**TASK INPUTS**
[Start of Attachment]

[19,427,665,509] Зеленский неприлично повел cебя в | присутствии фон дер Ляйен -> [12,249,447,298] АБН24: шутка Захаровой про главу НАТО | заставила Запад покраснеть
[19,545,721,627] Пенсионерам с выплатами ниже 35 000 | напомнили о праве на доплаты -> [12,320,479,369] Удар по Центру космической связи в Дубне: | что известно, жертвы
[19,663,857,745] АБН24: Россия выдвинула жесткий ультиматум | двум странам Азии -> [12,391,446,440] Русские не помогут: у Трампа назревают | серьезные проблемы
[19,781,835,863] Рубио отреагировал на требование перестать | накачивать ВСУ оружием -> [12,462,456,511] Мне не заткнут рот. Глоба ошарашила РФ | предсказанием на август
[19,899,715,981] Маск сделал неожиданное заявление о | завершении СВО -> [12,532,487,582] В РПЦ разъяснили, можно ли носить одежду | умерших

[End of Attachment]
[Start of Attachment]

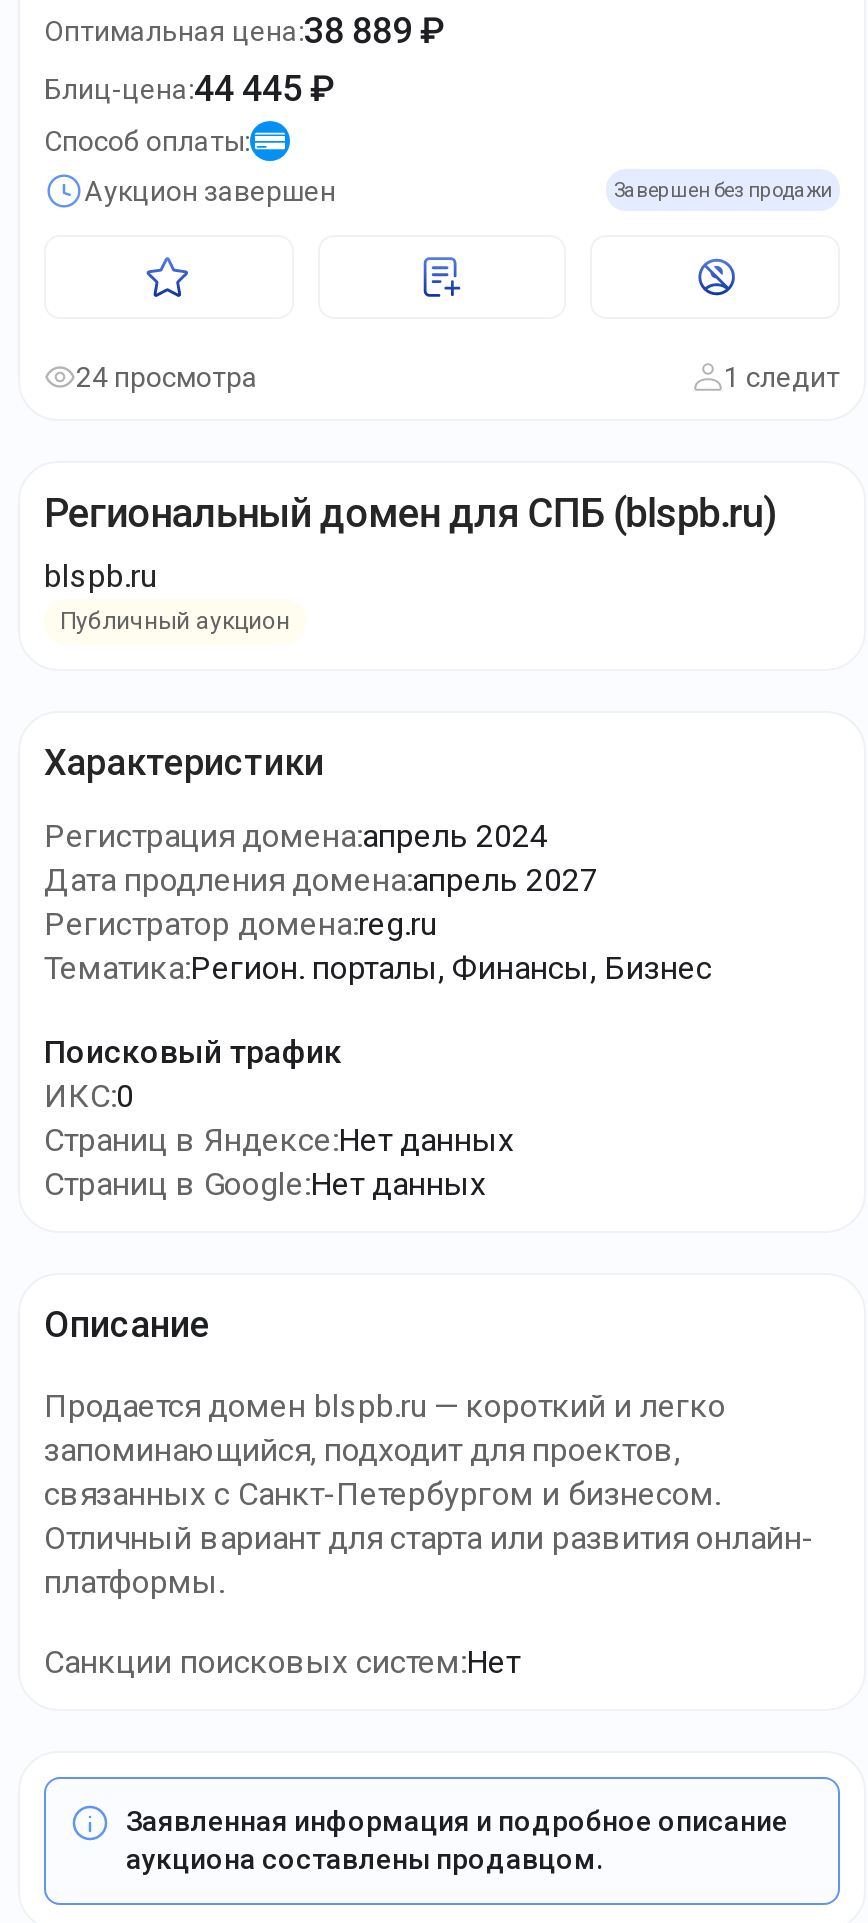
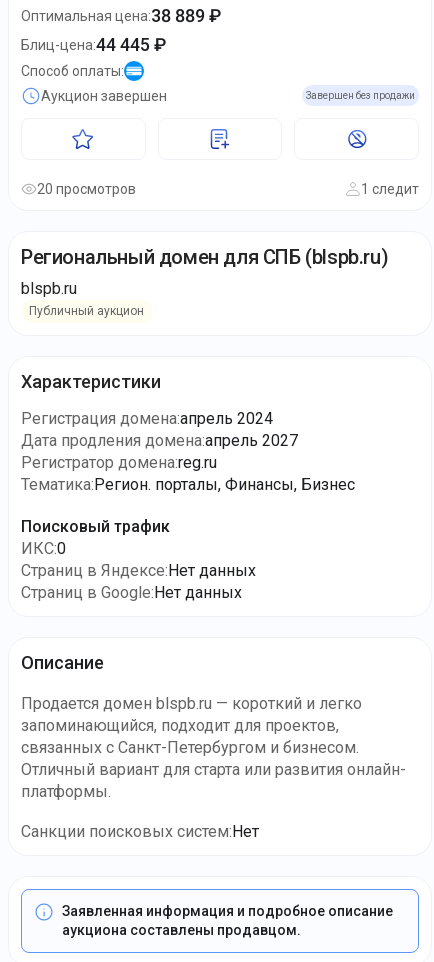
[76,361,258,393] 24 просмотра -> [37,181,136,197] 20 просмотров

[End of Attachment]
[Start of Attachment]

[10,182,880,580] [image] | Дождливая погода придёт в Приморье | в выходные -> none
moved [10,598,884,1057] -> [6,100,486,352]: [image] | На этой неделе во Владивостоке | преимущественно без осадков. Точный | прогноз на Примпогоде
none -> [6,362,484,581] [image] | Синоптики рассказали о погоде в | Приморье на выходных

[End of Attachment]

**WORK REQUEST**
Using the listing above, return word for word each line from the one that has "moved [10,598,884,1057] ->" through the one that has "none -> [6,362,484,581]", and no line outside that range.

**RESULT OF THIS TASK**
moved [10,598,884,1057] -> [6,100,486,352]: [image] | На этой неделе во Владивостоке | преимущественно без осадков. Точный | прогноз на Примпогоде
none -> [6,362,484,581] [image] | Синоптики рассказали о погоде в | Приморье на выходных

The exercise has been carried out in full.